A tank could cool many degrees and be fine, but oxygen demand could deplete a tank of 02 and kill it quickly, flow is most important and allows you time to do other things for less immediate problems, like insulate the tank with blankets etc....

I use a battery backup and a cheap invertor. I may consider a generator, but also consider this a pretty nice thing to have for my own needs during a bpower outage that would make my tank demand it...

Snowboarda42
11/05/2007, 04:04 PM
Another decently effective way of heating your tank is with Calcium Chloride. I don't remember which one produces heat, but I use the stuff by Prestone, which is actually called Driveway Heat. Its Calcium Chloride that heats up when it hits water. It will actually get pretty warm. You can take a few tupperware containers, fill them w/water and add some of the Prestone Heat to it, put a lid on, and float the tupperware in the tank. Don't worry if you spill some in your tank, since all it will do is raise your Ca++.

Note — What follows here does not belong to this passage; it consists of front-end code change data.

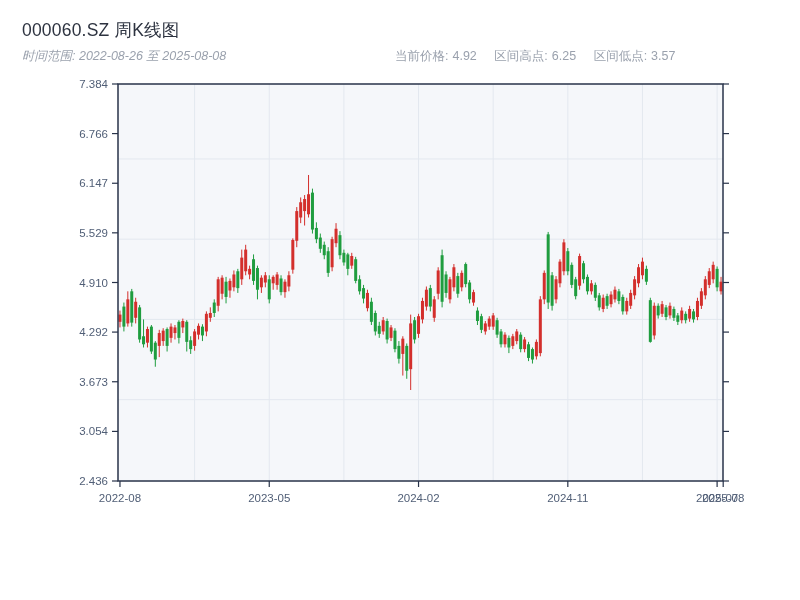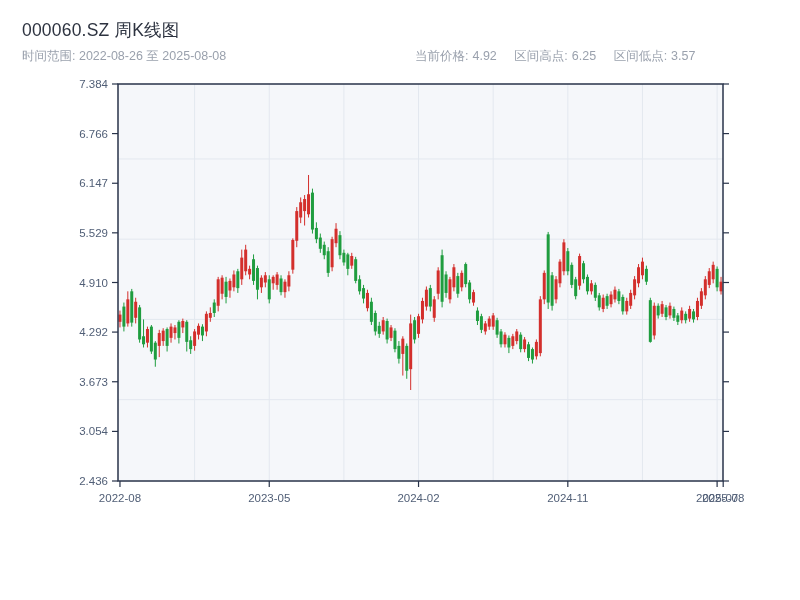--- a/index.html
+++ b/index.html
@@ -1,20 +1,20 @@
 <!DOCTYPE html>
 <html><head>
 <meta charset="utf-8">
 <style>
   html,body{margin:0;padding:0;background:#ffffff;}
   .page{position:relative;width:748px;height:600px;background:#ffffff;overflow:hidden;
         font-family:"Liberation Sans","DejaVu Sans",sans-serif;}
   .title{position:absolute;left:22px;top:18px;font-size:17.5px;color:#2d3340;letter-spacing:.2px;}
-  .subtitle{position:absolute;left:22px;top:48px;font-size:12.5px;color:#9aa1ad;}
-  .meta{position:absolute;left:395px;top:48px;font-size:12.5px;color:#9aa1ad;white-space:nowrap;margin-left:20px;}
+  .subtitle{position:absolute;left:22px;top:48px;font-size:12.5px;color:#9aa1ad;font-style:italic;}
+  .meta{position:absolute;left:395px;top:48px;font-size:12.5px;color:#9aa1ad;white-space:nowrap;}
   .meta .item{margin-right:14px;}
   .meta .item .v{margin-left:4px;}
   svg{position:absolute;left:0;top:0;}
   svg text{font-family:"Liberation Sans","DejaVu Sans",sans-serif;}
 </style>
 </head>
 <body>
 
 <div class="page">
   <div class="title">000060.SZ 周K线图</div>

As for movement, get yourself a battery backup airstone pump. DRSFOSTERSMITH sells one that automatically switches on when the power goes out. I think its ~40-60 dollars. If possible, unplug your return pump when the power goes out too, since you'll most likely be only heating the DT (Display Tank) while its out, and you don't want a rush of cold water coming in all of a sudden. Once its back on, wait for the heaters in your sump to heat the water back up to temp, then restart it. Be sure to do the same to your DT before restarting as well.

HTH.

DamnPepShrimp
11/05/2007, 08:39 PM
Thanks for the replies. I know about the hole drilled in the return, is that all I'd need? I'll have to look into back up batteries, is Dr. Fostersmith the only one that sells them? That is interesting that CaCl will heat up when it reacts with water, makes sense if that is the casing (reacting). Isn't that what a lot of people put in there 2 part dosing solutions?

Macimage
11/06/2007, 09:49 PM
I'd agree with Hbtank's advice to be sure your sump can handle the overflow from your tank. Holes drilled in the return will clog at the worst time, ie usually when you need them.

To bulletproof your system, you need to set it up so that your sump can handle the overflow and return lines.

Joyce

DamnPepShrimp
11/06/2007, 11:09 PM
Yeah, that is what I am going to do, I also want to install float valves for the pumps protection. Luckily I am building the tank setup and can design/make changes now before it is filled with water. The tank is going to sit on hardwood floor so I can not have the tank overflow in any way!

Dave & Monica
12/04/2007, 11:38 PM
I pulled out the drill and what do ya know... the space needed in the sump for the back flow is half what it use to be. Good tip, thanks.